There has been an awful lot of people with an awful lot to say about Aston Martin’s new Lagonda concept. Having been at the car’s unveiling and heard some of the sharp intakes of breath when the cover came off, I’d have to agree that it’s not the most visually appealing car the company has ever created.
For what it’s worth, I think the decision to take so much design inspiration for it from the low, sleek, pre-war ‘LG6’-based V12 Lagonda was a bad one. If Aston is intent on making an ‘allroad supercar’, it shouldn’t try, either through the marketing material or by the car’s design, to disguise it as something else. If Land Rover decided to make an uber-Range Rover, you can bet it would look a lot less mixed up than this.
However, it’s important to recognise that Aston launched this car to the wrong audience. It doesn’t really matter what you, or me, or anyone else living in western Europe thinks about the way this car looks or what it represents. It’s a car for Moscow, Mumbai, Beijing and Buenos Aires.
Isn’t it a bit odd, therefore, that Aston should chose to launch it at Geneva rather than the Beijing show in six weeks’ time? Maybe the decision was taken for budgetary reasons, maybe because Geneva is such a significant show historically. But, for me, that too was the wrong decision.
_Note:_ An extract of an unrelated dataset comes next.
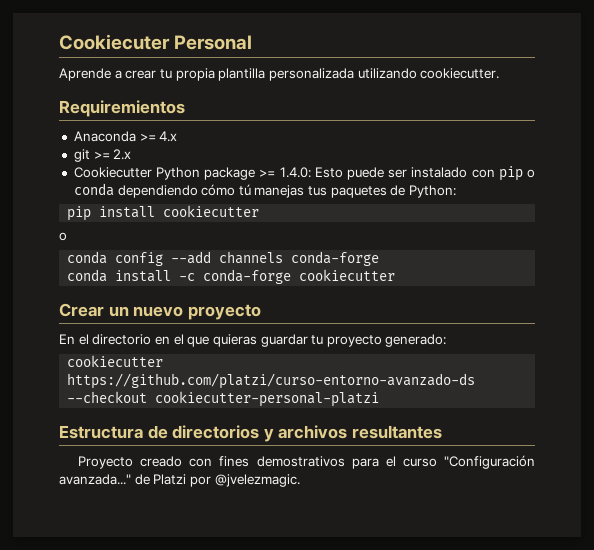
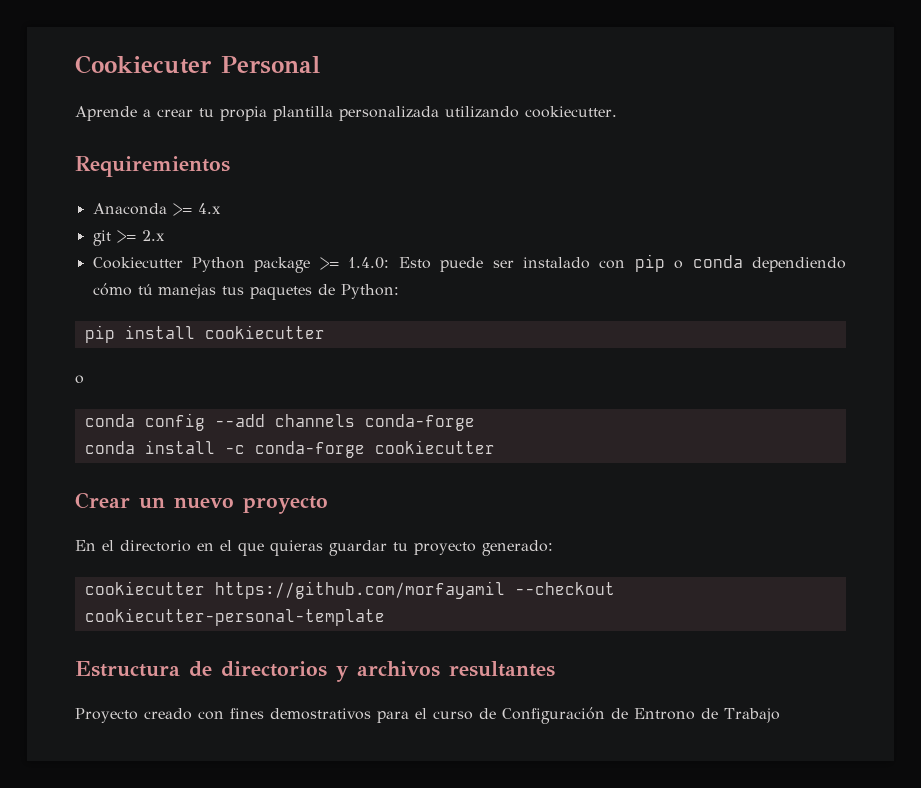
[67,373,476,389] [67,391,380,407] https://github.com/platzi/curso-entorno-avanzado-ds --checkout cookiecutter-personal-platzi -> [214,581,615,599] [84,608,385,626] https://github.com/morfayamil --checkout cookiecutter-personal-template
[443,455,535,469] [59,474,300,487] "Configuración avanzada..." de Platzi por @jvelezmagic. -> [479,707,780,724] de Configuración de Entrono de Trabajo

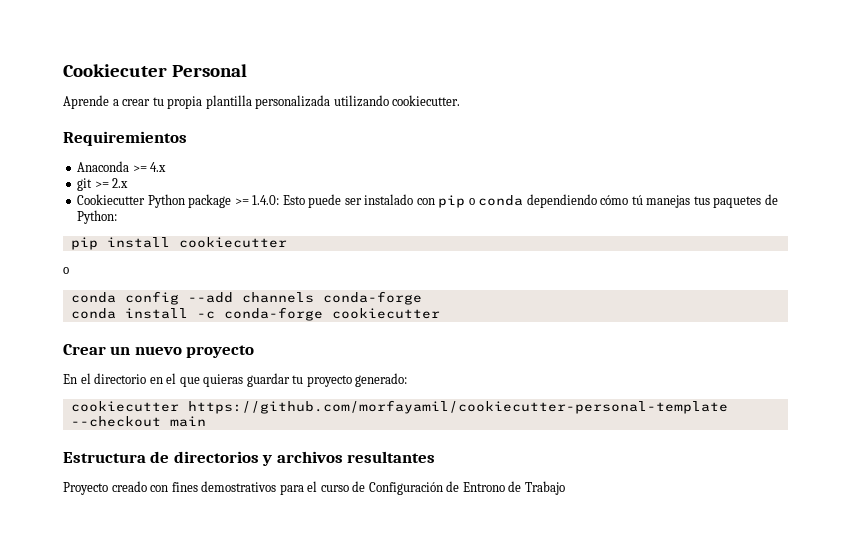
[214,581,615,599] [84,608,385,626] https://github.com/morfayamil --checkout cookiecutter-personal-template -> [187,400,728,414] [70,416,206,427] https://github.com/morfayamil/cookiecutter-personal-template --checkout main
But even if you don’t like the new Lagonda, what it promises to do for Aston Martin – by improving Gaydon’s relationship with Mercedes – is to prepare the ground for the company’s next generation of sports cars. Don’t forget that Mercedes is just finishing the development of the SLS sports car, with its carbon fibre-rich construction, inboard pushrod suspension and transaxle twin-clutch gearbox.
If Aston could get its hands on those mechanicals, imagine what the next DB9 could be like.